Blog Archives

Why Fragmentation Is the Solution, Not the Problem

The fragmentation of political consensus (i.e. the consent of the citizenry) is presented by the Powers That Be and their media servants as being a disaster.The implicit fear is real enough: how can we rule the entire nation-empire if it fragments?

As I noted the other day, fragmentation terrifies the Establishment of racketeers and insiders, for when the centrally-enforced rentier skims and scams collapse, those who own and control the rentier skims, scams and rackets will lose the source of their wealth and power.

To understand why fragmentation is the solution rather than the problem, we have to look at how power is leveraged in centralized government. Let’s take the recent increase in a common pinworm treatment from $3 to $600: Pinworm prescription jumps from $3 to up to $600 a pill (via J.F.).
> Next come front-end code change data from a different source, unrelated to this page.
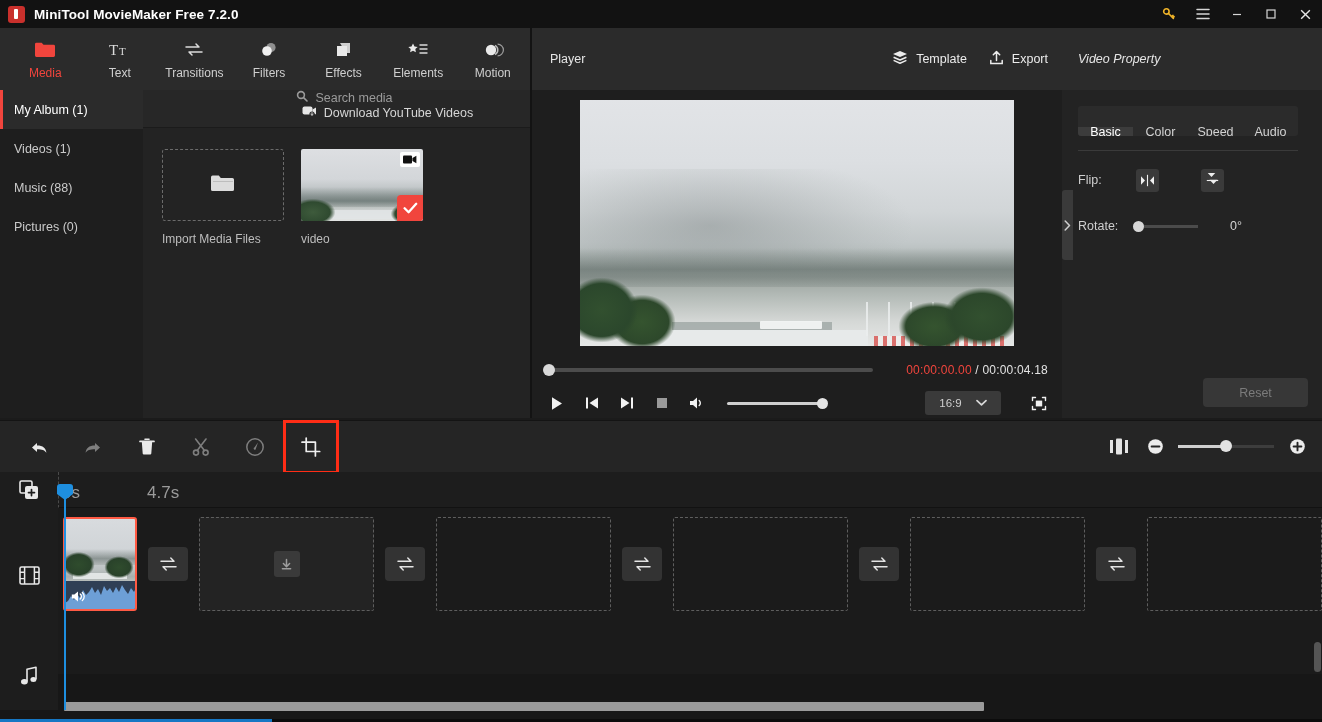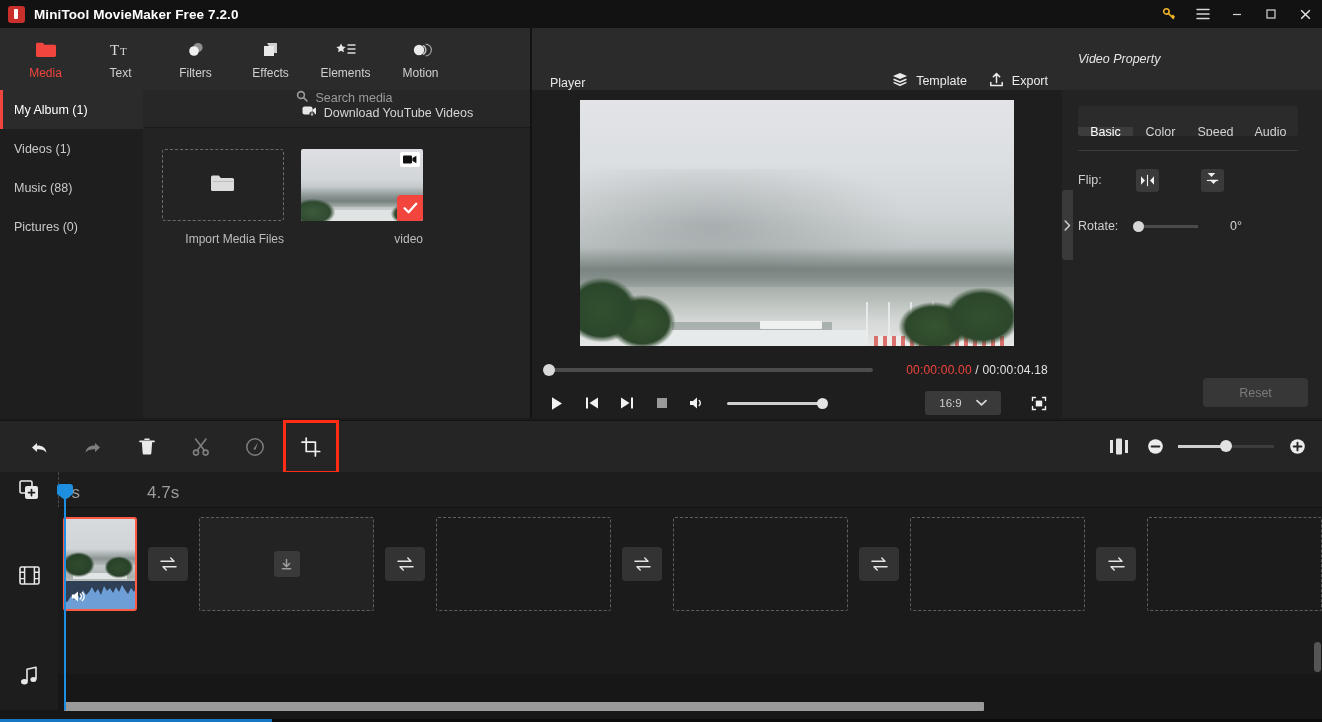"Player" .player-head { align-items: flex-end -> center }
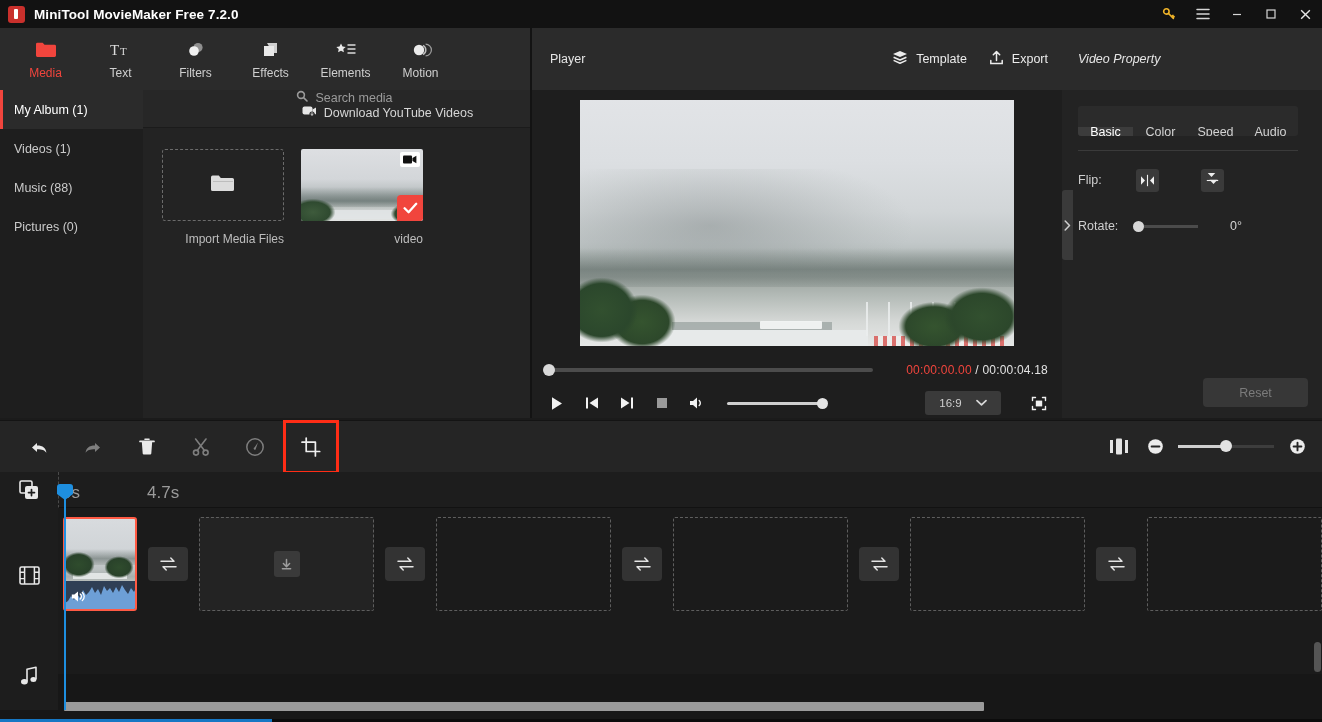"Transitions" div.nav-tab { html: none -> <div> <span> <svg> <path></path> </svg> </span> <span>Transitions</span> </div> }
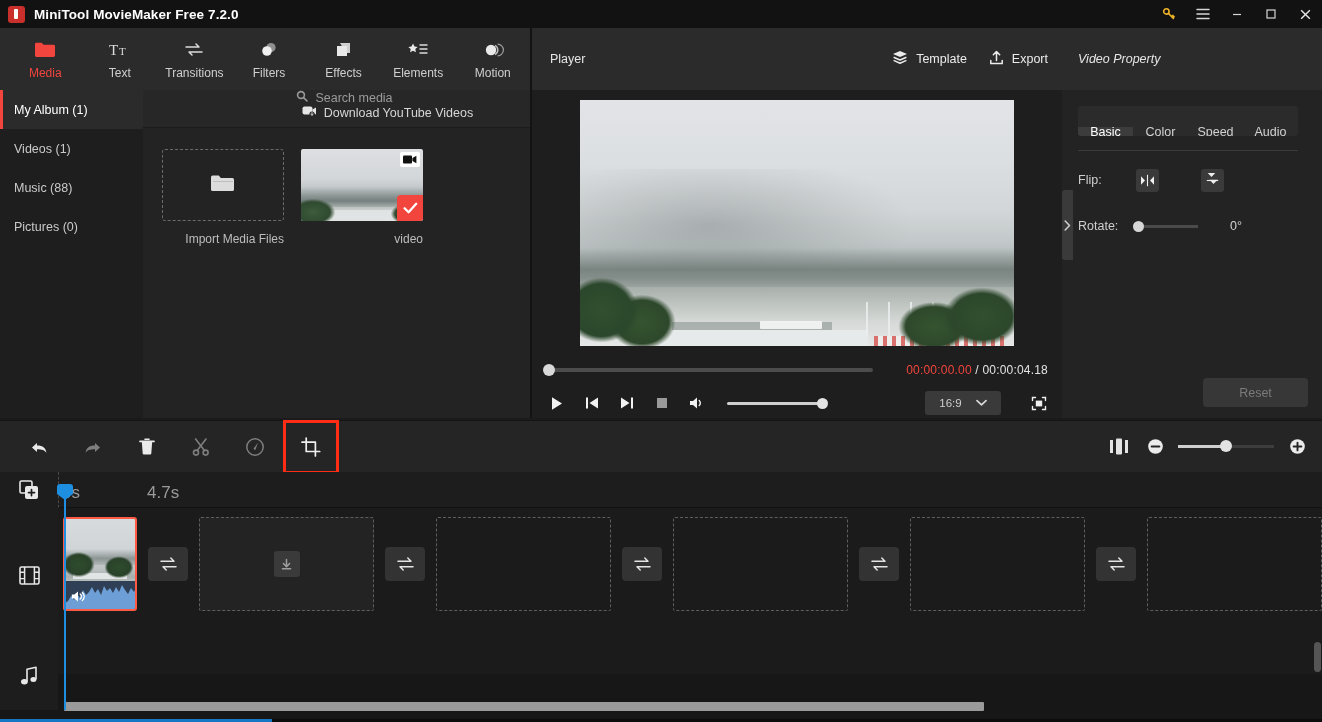"Import Media Files" .media-cell-label { text-align: right -> left }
In a top-down, centralized hierarchy of political power (i.e. the central state), the pharmaceutical company only needs to lobby a few authorities in the central state to impose its rentier skim/scam on the entire nation.

Lobbying/bribing a relative handful of federal officials and elected representatives is remarkably inexpensive: a financier or corporation only needs to focus on these few key players, and smoothing the PR pathway via a highly concentrated corporate media.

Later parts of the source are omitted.